Zappa: Open-Source AI Proxy Tool Filters Ads and 'Enshittified' Web Content in Real Time
Key Takeaways
- ▸Zappa demonstrates a proof-of-concept for using LLMs to systematically remove ads and manipulative UI patterns from websites via transparent proxying, bypassing traditional ad blockers
- ▸The tool leverages Qwen model through Cerebras API, showing practical applications of cost-effective frontier models for continuous, real-time content transformation tasks
- ▸The creator argues that as AI becomes commoditized and aligned to user interests, traditional advertising business models will face existential pressure, requiring publishers to pivot toward user-aligned monetization
Summary
A developer known as cayenne has created Zappa, an experimental AI-powered mitmproxy plugin that intercepts web traffic and uses Qwen (via Cerebras API) to automatically remove ads, popups, and unwanted UI elements before displaying pages to users.

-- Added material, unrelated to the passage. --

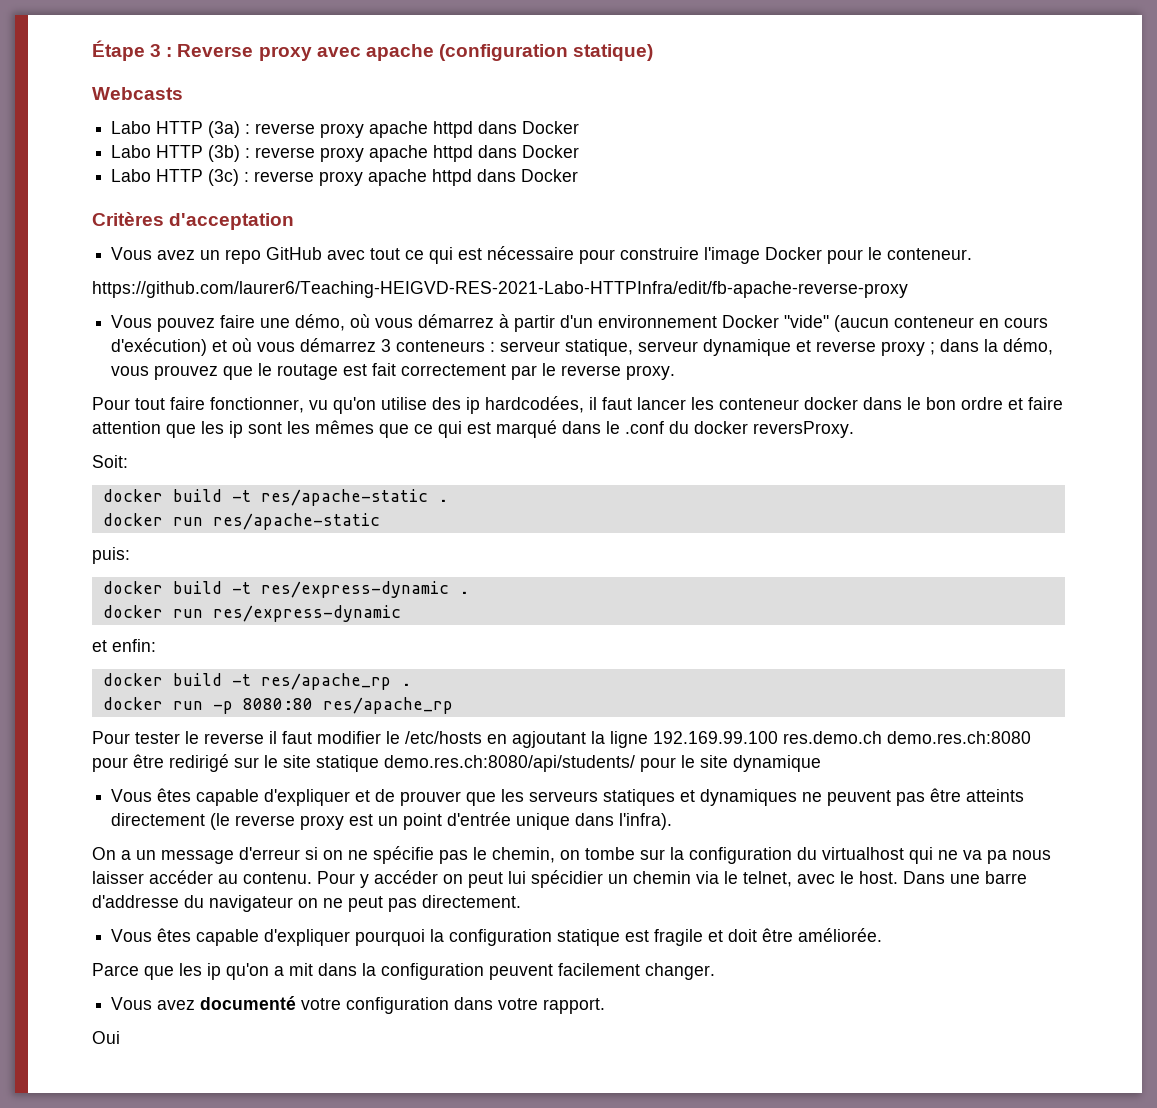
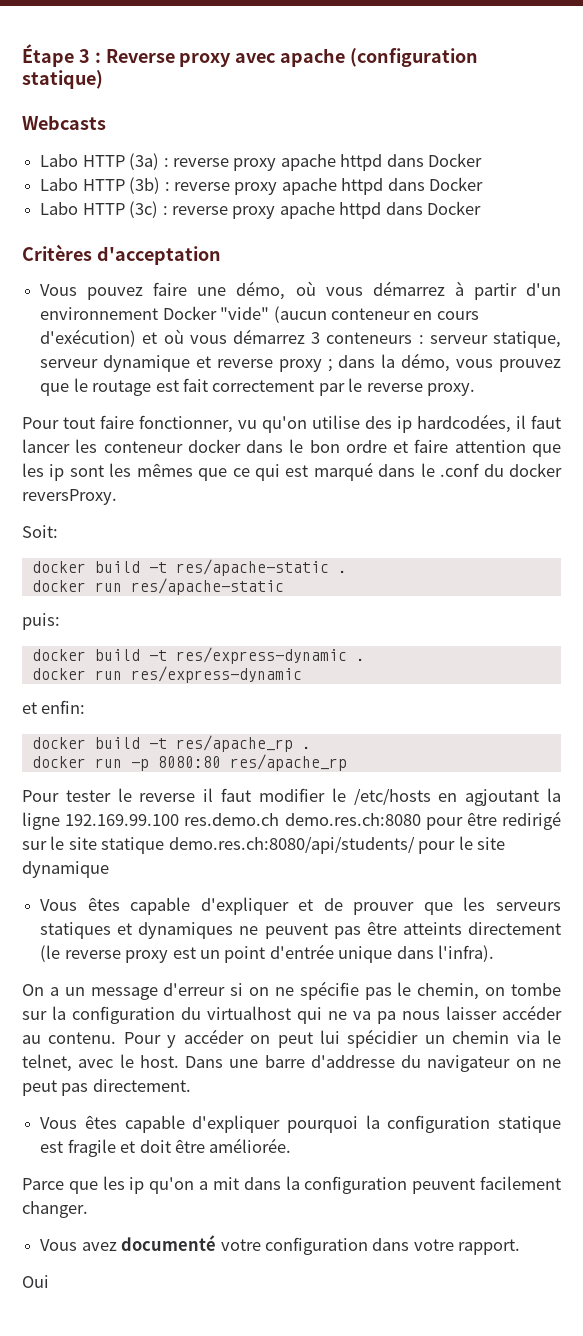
[111,246,973,264] [92,281,908,298] // Vous avez un repo GitHub avec tout ce qui est nécessaire pour construire l'image Docker pour le conteneur. // https://github.com/laurer6/Teaching-HEIGVD-RES-2021-Labo-HTTPInfra/edit/fb-apache-reverse-proxy -> (221, 255) none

The tool works as a man-in-the-middle proxy that processes HTML, JavaScript, and CSS through an AI model instructed to clean up websites and return user-aligned versions, effectively creating a personalized, ad-free internet experience. While still in early development, the creator envisions this approach evolving into a browser extension with customizable prompts and agentic capabilities that could enable users to deploy a "personal assistant" running at 100x real time to defend against attention-grabbing web design. The project raises philosophical questions about the future of web advertising as AI assistants become powerful enough to autonomously filter and reshape online content before human consumption.
Editorial Opinion
Zappa represents an intriguing inflection point in the adversarial arms race between user interests and attention capture mechanisms. While the technical execution is still rough, the underlying thesis—that sufficiently capable AI assistants aligned with individual users could fundamentally reshape how we experience the internet—deserves serious consideration. The project's emphasis on transparency and user control contrasts sharply with corporate AI browser initiatives, though scaling this to robust production use remains challenging. If such tools become mainstream, publishers and advertisers may indeed face unprecedented pressure to realign their business models toward genuinely serving user interests rather than extracting attention.